Tra i paesi cosiddetti a economia avanzata troviamo due sostanziali eccezioni alla regola del 2:1. Una è proprio il Giappone, in cui il rapporto tra investimenti privati e pubblici non cresce affatto, ma si mantiene costante da molto tempo. C’è da rilevare però che in Giappone vale addirittura la regola del 4:1, ovvero circa l’80% degli investimenti in R&S sono privati; che il rapporto privato/pubblico è già a un massimo oltre il quale è difficile andare; che il governo di Tokio negli ultimi anni ha notevolmente aumentato la spesa pubblica, avendo individuato nella mancanza relativa di investimenti in ricerca di base e curiosity-driven finanziata quasi ovunque con soldi pubblici, uno dei motivi che hanno portato a una sostanziale e lunga stagnazione dell’economia nipponica.

L’altra eccezione è, ancora una volta, l’Italia.
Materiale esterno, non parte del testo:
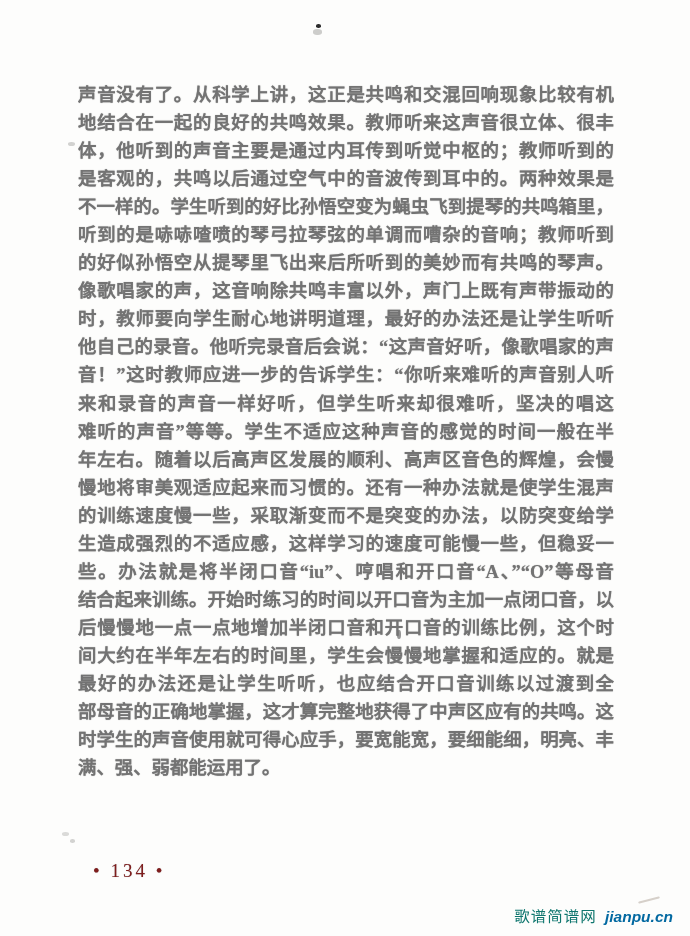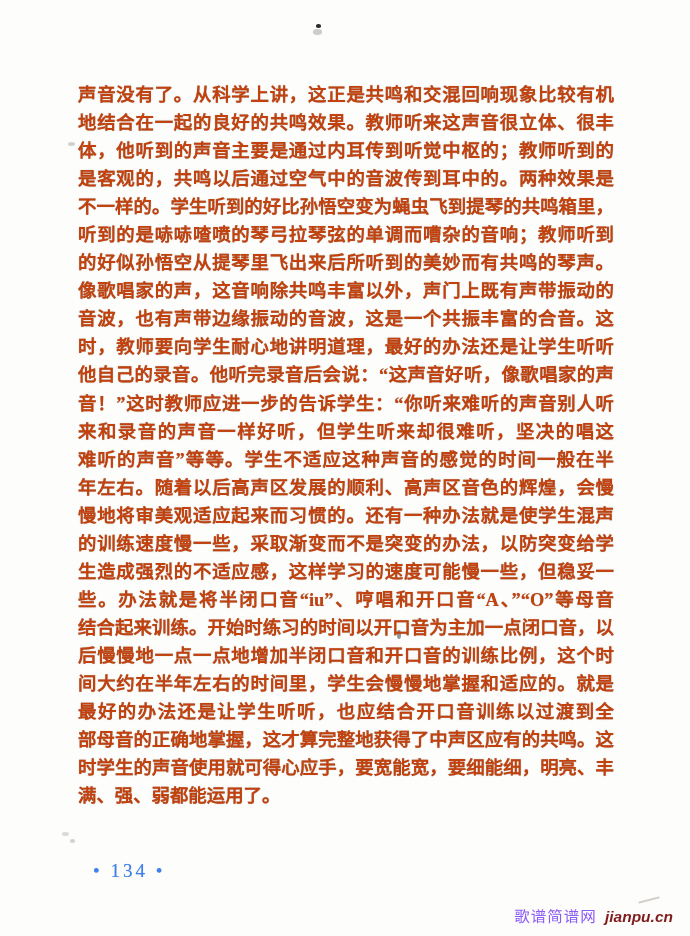--- a/index.html
+++ b/index.html
@@ -18,7 +18,7 @@
     position: absolute;
     left: 78px; top: 81px;
     width: 536px;
-    color: #c2410c;
+    color: #737373;
     font-weight: 700;
     font-size: 18.4px;
     text-shadow: 0 0 1px rgba(45,45,45,0.45);

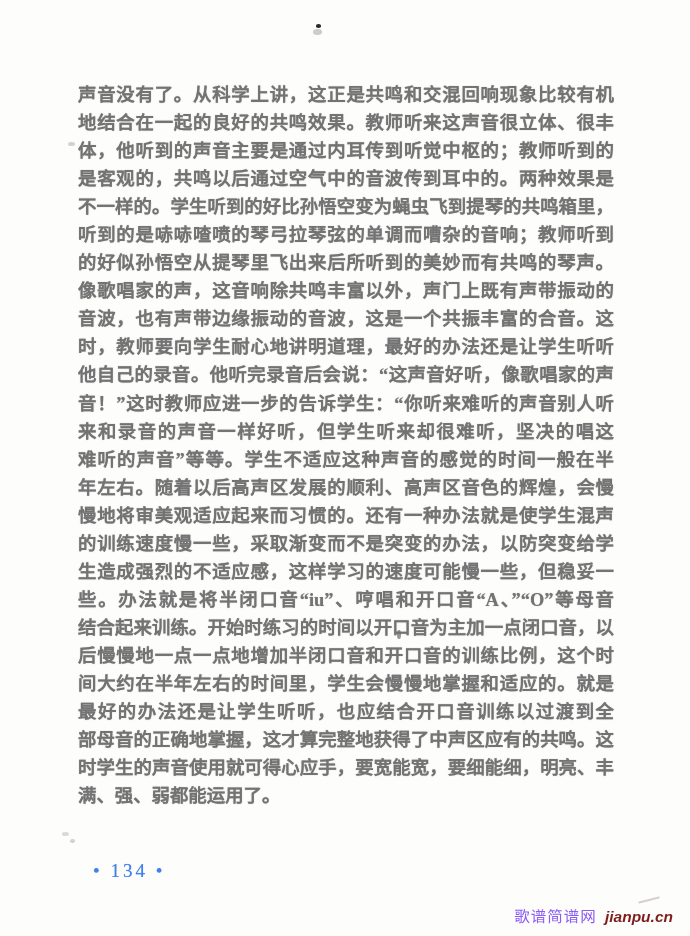--- a/index.html
+++ b/index.html
@@ -84,7 +84,6 @@
     <div class="line">听到的是哧哧喳喷的琴弓拉琴弦的单调而嘈杂的音响；教师听到</div>
     <div class="line">的好似孙悟空从提琴里飞出来后所听到的美妙而有共鸣的琴声。</div>
     <div class="line">像歌唱家的声，这音响除共鸣丰富以外，声门上既有声带振动的</div>
-    <div class="line">音波，也有声带边缘振动的音波，这是一个共振丰富的合音。这</div>
     <div class="line">时，教师要向学生耐心地讲明道理，最好的办法还是让学生听听</div>
     <div class="line">他自己的录音。他听完录音后会说：“这声音好听，像歌唱家的声</div>
     <div class="line">音！”这时教师应进一步的告诉学生：“你听来难听的声音别人听</div>

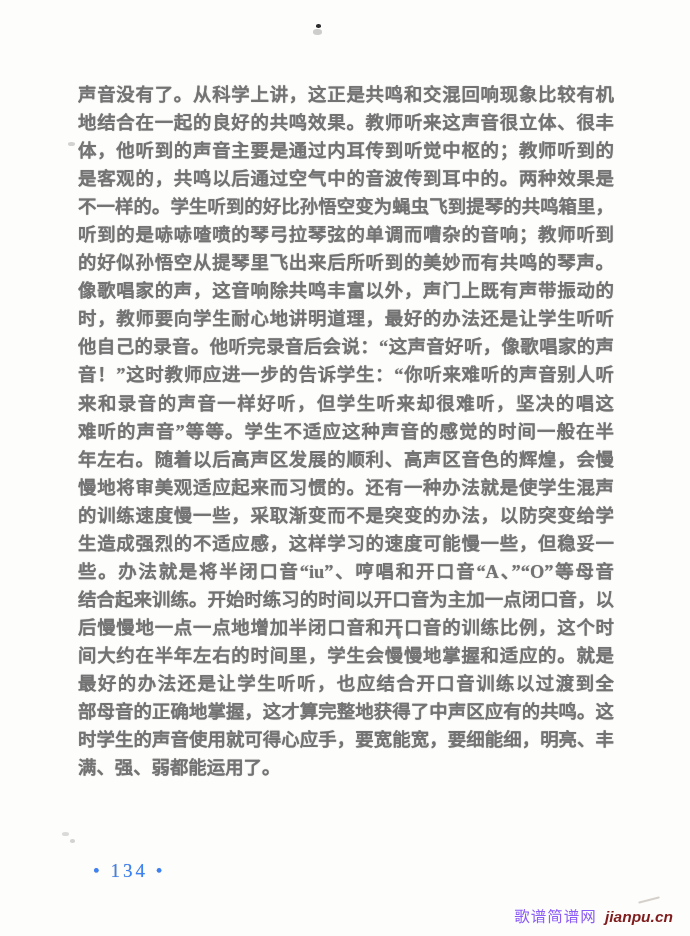--- a/index.html
+++ b/index.html
@@ -38,7 +38,7 @@
     left: 93px; top: 860px;
     font-size: 19px;
     letter-spacing: 3px;
-    color: #3b82f6;
+    color: #7f1d1d;
     font-weight: 400;
     text-shadow: 0 0 0.8px rgba(45,45,45,0.4);
   }

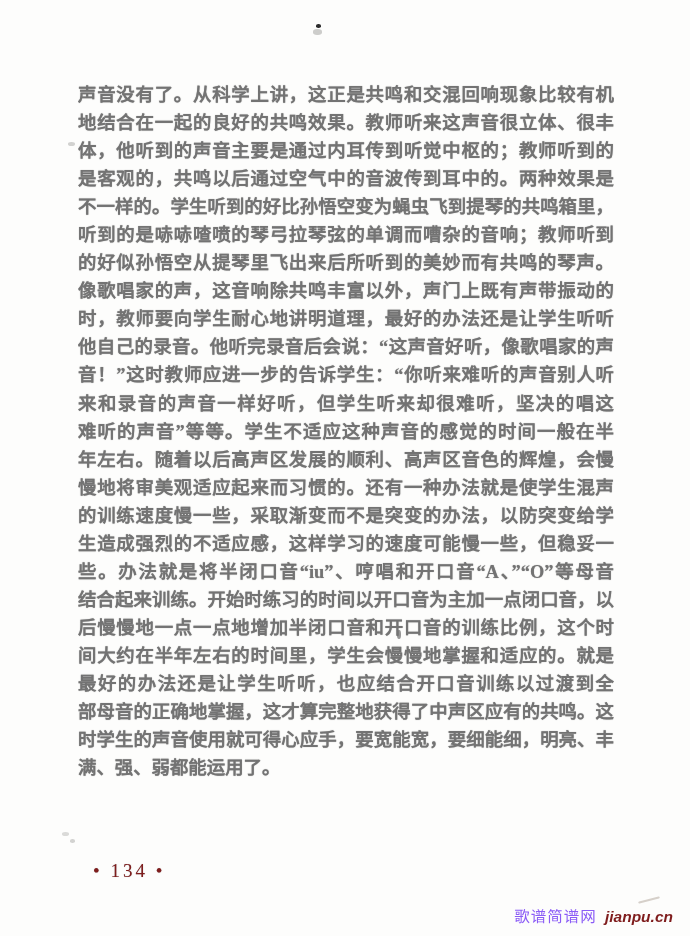--- a/index.html
+++ b/index.html
@@ -49,7 +49,7 @@
     font-family: "Liberation Sans", "DejaVu Sans", sans-serif;
     white-space: nowrap;
   }
-  .watermark .wm-name { color: #8b5cf6; letter-spacing: 1px; }
+  .watermark .wm-name { color: #0f766e; letter-spacing: 1px; }
   .watermark .wm-url  { color: #7f1d1d; font-weight: 700; font-style: italic; margin-left: 4px; }
   
   .speck { position: absolute; border-radius: 45%; }

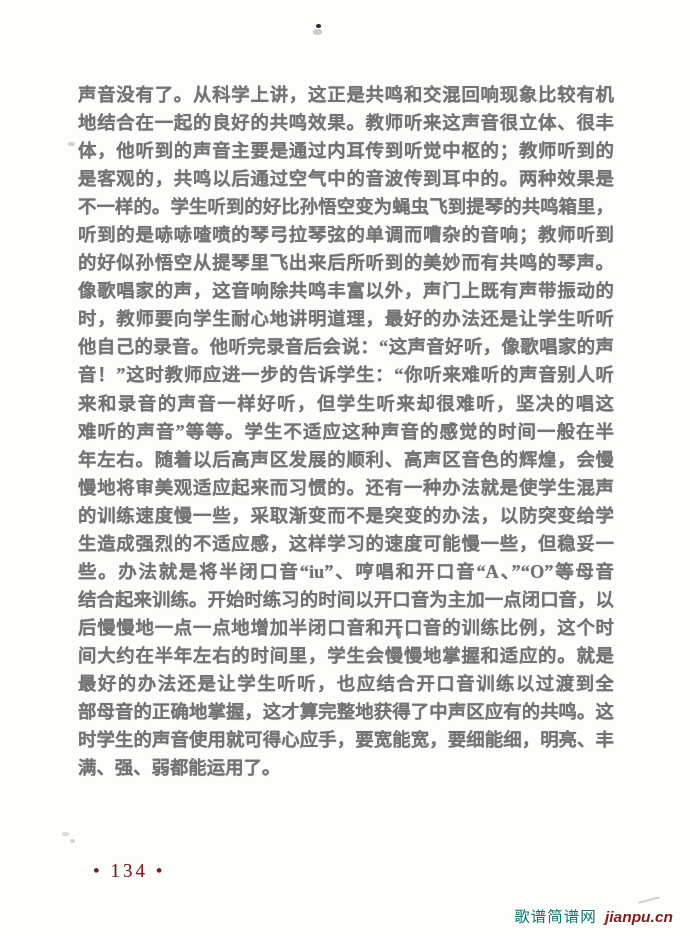--- a/index.html
+++ b/index.html
@@ -50,7 +50,7 @@
     white-space: nowrap;
   }
   .watermark .wm-name { color: #0f766e; letter-spacing: 1px; }
-  .watermark .wm-url  { color: #7f1d1d; font-weight: 700; font-style: italic; margin-left: 4px; }
+  .watermark .wm-url  { color: #0369a1; font-weight: 700; font-style: italic; margin-left: 4px; }
   
   .speck { position: absolute; border-radius: 45%; }
   .speck-top-dark   { left: 316px; top: 24px;  width: 5px;  height: 4px; background: #2c2c2c; }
Dove il 60% degli investimenti in R&S sono pubblici e solo il 40% sono privati. Questo rapporto ormai anomalo tra i cosiddetti paesi a economia avanzata è dovuto non tanto a una funzione illuminata e illuministica dello stato e neppure a un incremento della spesa governativa, quando a una sostanziale diminuzione della spesa privata. In questi ultimi anni, infatti, le imprese italiane hanno percorso un tratto di strada verso l’uscita piuttosto che verso l’entrata dall’economia della conoscenza. In netta controtendenza rispetto alle imprese straniere. In realtà più che le singole imprese è il sistema Italia, a causa della sua specializzazione produttiva orientata verso le medie e basse tecnologie, a muoversi in direzione opposta al resto del mondo.

 

La nuova geografia della ricerca

Ma la novità forse più importante è che, in questi ultimi anni, si è modificata la mappa geopolitica della ricerca. Nuovi paesi dell’Asia ma anche dell’America Latina sono entrati e stanno tuttora entrando nella società della conoscenza. E uno degli indicatori principali è proprio la spesa in ricerca scientifica e sviluppo tecnologico. Nel 2007 la Cina – con un investimento di 175,0 miliardi di dollari (a parità di potere di acquisto) in R&S – ha superato per il secondo anno consecutivo il Giappone, fermo (si fa per dire) a 143,5miliardi di dollari. Ora la Cina ha davanti a sé solo gli Stati Uniti, che con i loro 353,0 miliardi di dollari, sono saldamente primi assoluti e realizzano da soli un terzo della spesa mondiale in ricerca e sviluppo. Ciò che impressiona della Cina, tuttavia, è la velocità della crescita degli investimenti in R&S, è ormai stabilmente superiore al 20% annuo. Il che significa che la spesa cinese in scienza e tecnologia cresce a una velocità doppia rispetto a quella, pur notevolissima, del Pil; e che è quattro o cinque volte superiore al ritmo di crescita degli investimenti in R&S degli Stati Uniti o dell’Europa. Nel 2007 gli investimenti cinesi sono stati del 23,5% superiori rispetto a quelli dell’anno precedente: in termini assoluti significa che il grande paese asiatico ha speso l’equivalente di 33,3 miliardi di dollari in più rispetto all’anno precedente: un incremento che è pari alla somma della spesa assoluta di Italia e Canada.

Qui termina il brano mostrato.